Il disait tout cela parce qu’il voyait bien l’inquiétude de Hulda grandir de jour en jour.

Précisément, il y avait alors grand mauvais temps au Telemark. De rudes vents balayaient les hauts fields, et ces vents, qui soufflaient de l’ouest, venaient d’Amérique.

—    Ils devraient pourtant favoriser la marche du Viken ! répétait souvent la jeune fille.

—    Sans doute, répondait Joël, mais s’ils sont trop forts, ils peuvent le gêner aussi et l’obliger à tenir tête à l’ouragan. On ne fait pas ce qu’on veut sur mer !

—    Ainsi, tu n’es pas inquiet, Joël ?

—    Non, Hulda, non ! Cela est très fâcheux, mais rien de plus naturel que ces retards ! Non ! Je ne suis pas inquiet, et il n’y a vraiment pas lieu de l’être !

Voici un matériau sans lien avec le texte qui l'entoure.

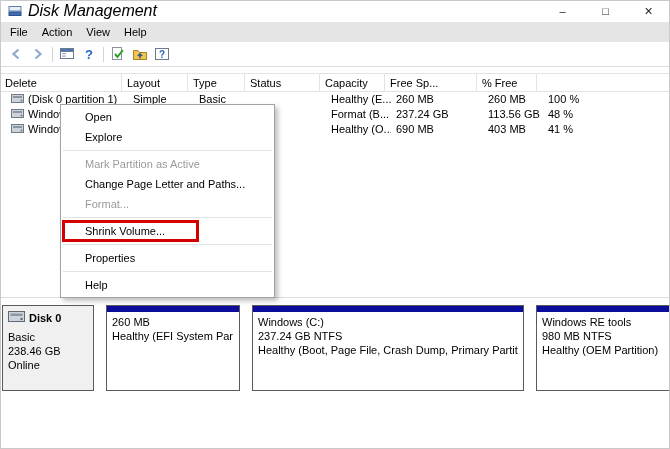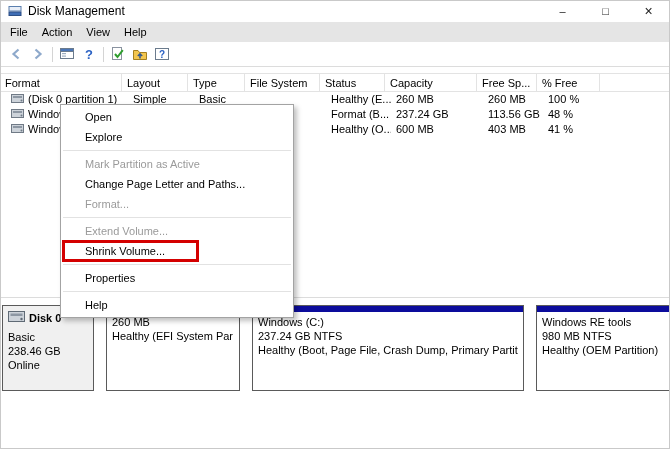--- a/index.html
+++ b/index.html
@@ -10,7 +10,7 @@
   
   .titlebar{position:absolute;top:0;left:0;right:0;height:22px;display:flex;align-items:center;background:#fff;}
   .app-icon{margin:0 6px 0 8px;display:inline-flex;}
-  .title{font-size:12px;}
+  .title{font-size:16px;font-style:italic;}
   .caption{position:absolute;top:0;right:0;height:22px;display:flex;}
   .cap-btn{width:43px;height:22px;display:flex;align-items:center;justify-content:center;font-size:11px;color:#1a1a1a;background:#fff;border:none;padding:0;font-family:inherit;}
   .cap-btn.close{font-size:14px;}

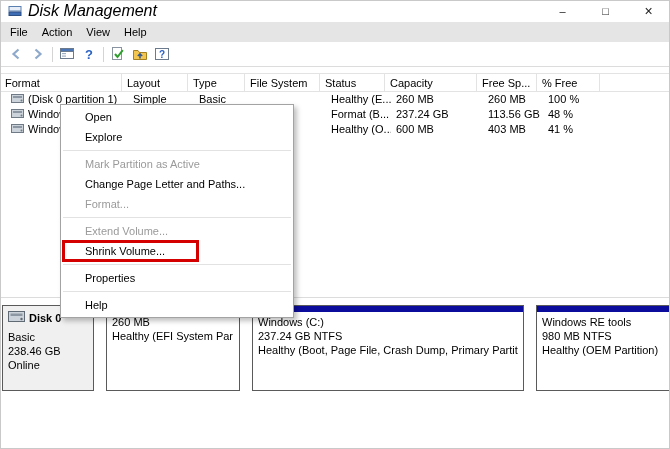--- a/index.html
+++ b/index.html
@@ -130,7 +130,7 @@
   </div>
 
   <div class="lv-header grid">
-    <div class="hcell">Format</div>
+    <div class="hcell">Delete</div>
     <div class="hcell">Layout</div>
     <div class="hcell">Type</div>
     <div class="hcell">File System</div>

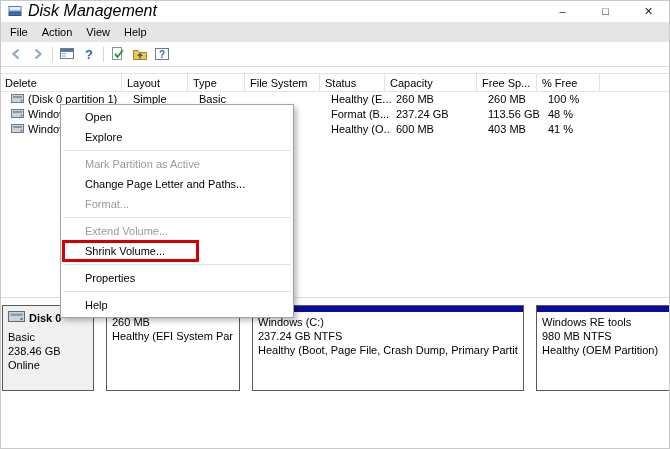--- a/index.html
+++ b/index.html
@@ -133,7 +133,6 @@
     <div class="hcell">Delete</div>
     <div class="hcell">Layout</div>
     <div class="hcell">Type</div>
-    <div class="hcell">File System</div>
     <div class="hcell">Status</div>
     <div class="hcell">Capacity</div>
     <div class="hcell">Free Sp...</div>

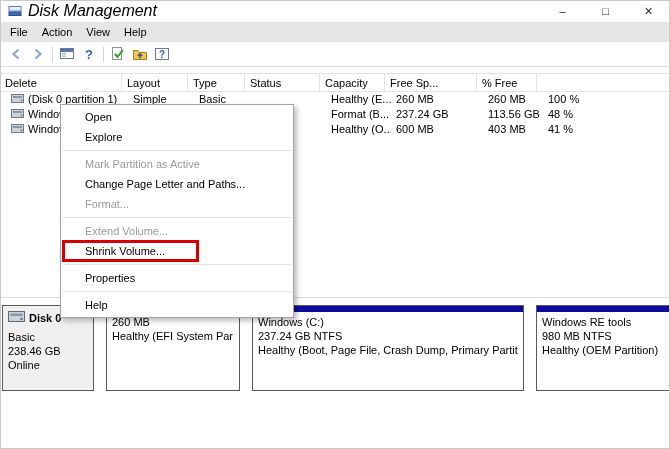--- a/index.html
+++ b/index.html
@@ -49,7 +49,7 @@
   .p1{width:134px;}.p2{width:272px;}.p3{width:157px;}
 
   
-  .ctx{position:absolute;top:104px;left:60px;width:234px;box-sizing:border-box;background:#fff;
+  .ctx{position:absolute;top:104px;left:60px;width:215px;box-sizing:border-box;background:#fff;
        border:1px solid #a3a3a3;box-shadow:3px 3px 5px rgba(0,0,0,.25);padding:2px 0;z-index:10;}
   .ctx-item{height:20px;display:flex;align-items:center;padding-left:24px;position:relative;}
   .ctx-item.disabled{color:#9a9a9a;}

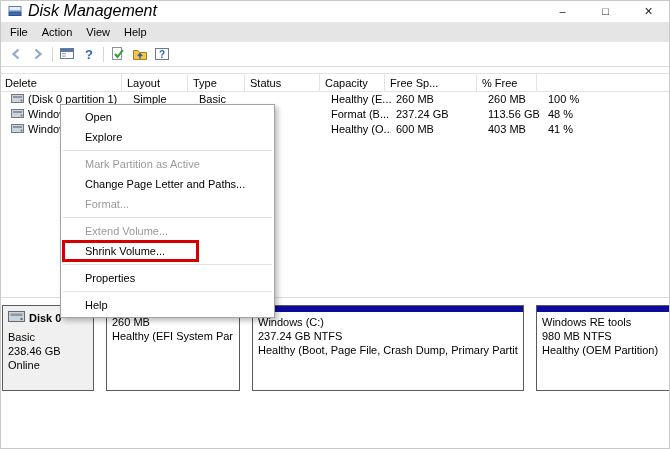--- a/index.html
+++ b/index.html
@@ -196,7 +196,7 @@
       <div class="cell"></div>
       <div class="cell"></div>
       <div class="cell">Healthy (O...</div>
-      <div class="cell">600 MB</div>
+      <div class="cell">690 MB</div>
       <div class="cell">403 MB</div>
       <div class="cell">41 %</div>
       <div class="cell"></div>

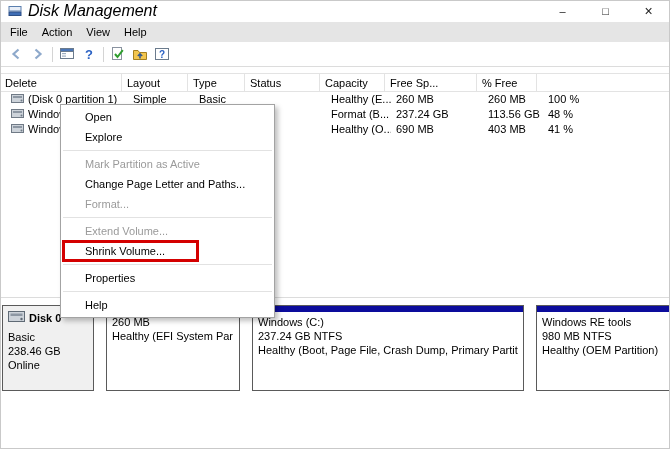--- a/index.html
+++ b/index.html
@@ -258,7 +258,6 @@
     <div class="ctx-item">Change Page Letter and Paths...</div>
     <div class="ctx-item disabled">Format...</div>
     <div class="ctx-sep"></div>
-    <div class="ctx-item disabled">Extend Volume...</div>
     <div class="ctx-item">
       <span>Shrink Volume...</span>
       <span class="hl"></span>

Le 19, il arriva à l’auberge un voyageur qui eut besoin d’un guide. Il s’agissait de le conduire jusque sur la limite du Hardanger en passant par les montagnes. Bien que très contrarié de laisser Hulda à elle-même, son frère ne pouvait refuser ses services. Ce serait une absence de quarante-huit heures au plus, et Joël comptait bien trouver Ole à son retour. La vérité est que le brave garçon commençait à être très tourmenté. Il partit donc dans la matinée, le cœur gros, il faut bien le dire.

Le lendemain, précisément, vers une heure après midi, on frappait à la porte de l’auberge.

—    Serait-ce Ole ! s’écria Hulda. Elle alla ouvrir. Sur le seuil se tenait un homme en manteau de voyage, juché sur le siège de sa carriole, et dont le visage lui était inconnu.